Exercise objective:
Look at every line below and count those containing "subtotal". Answer with the number only.

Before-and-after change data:
◇ ◇ ◇

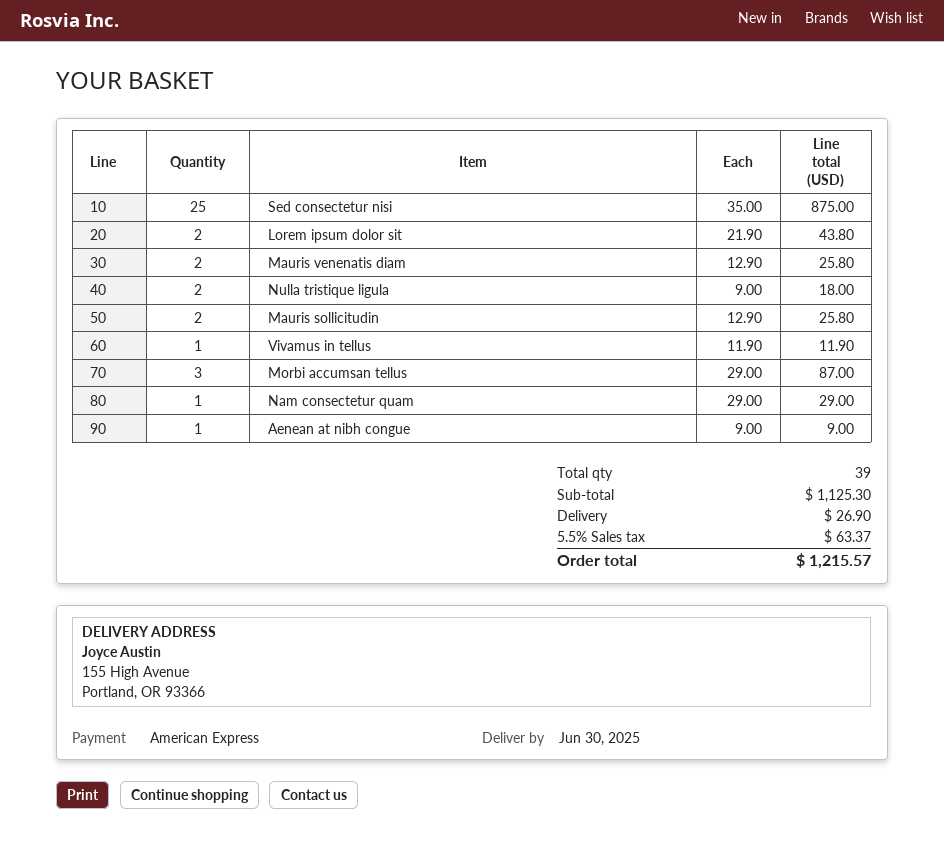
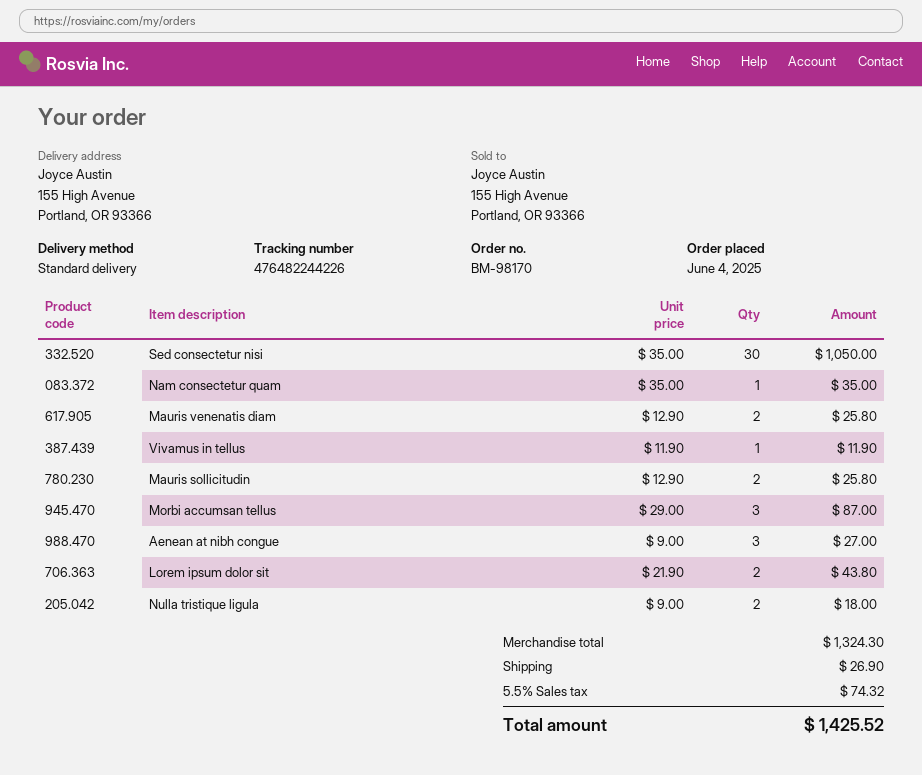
Sed consectetur nisi: 25 x 35.00 = 875.00 -> 30 x 35.00 = 1050.00
Nam consectetur quam: 1 x 29.00 = 29.00 -> 1 x 35.00 = 35.00
Aenean at nibh congue: 1 x 9.00 = 9.00 -> 3 x 9.00 = 27.00
subtotal: 1125.30 -> 1324.30
tax: 5.5% = 63.37 -> 5.5% = 74.32
total: 1215.57 -> 1425.52

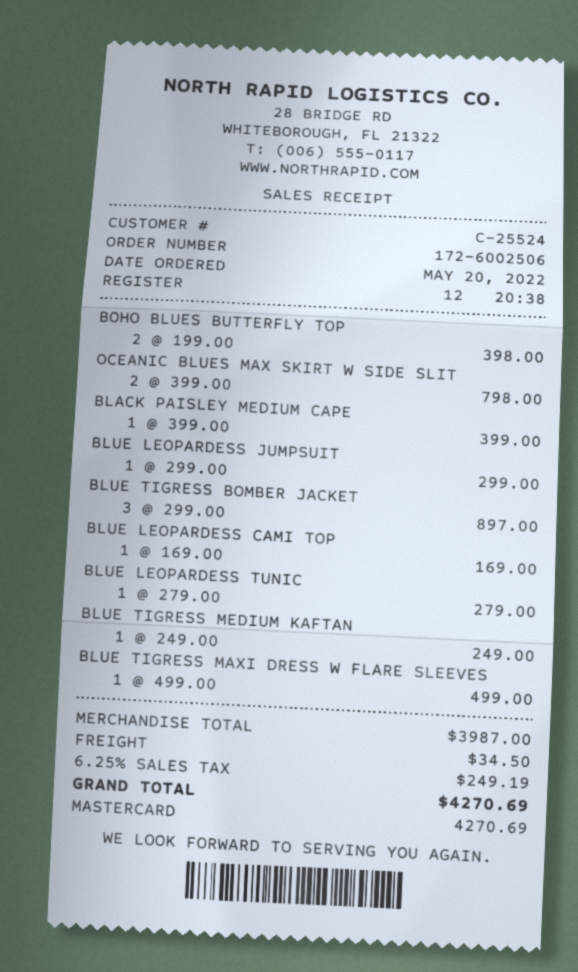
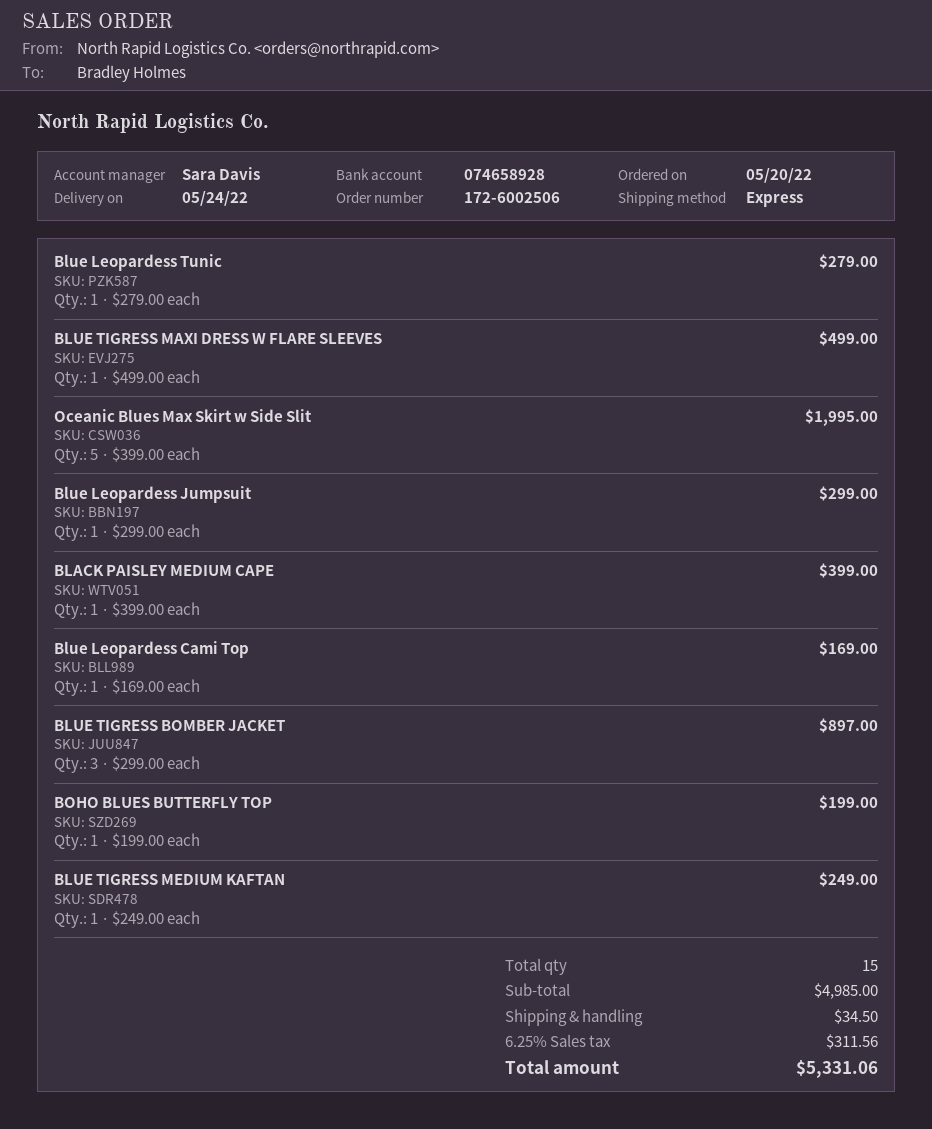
BOHO BLUES BUTTERFLY TOP: 2 x 199.00 = 398.00 -> 1 x 199.00 = 199.00
OCEANIC BLUES MAX SKIRT W SIDE SLIT: 2 x 399.00 = 798.00 -> 5 x 399.00 = 1995.00
subtotal: 3987.00 -> 4985.00
tax: 6.25% = 249.19 -> 6.25% = 311.56
total: 4270.69 -> 5331.06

◇ ◇ ◇

Answer section:
2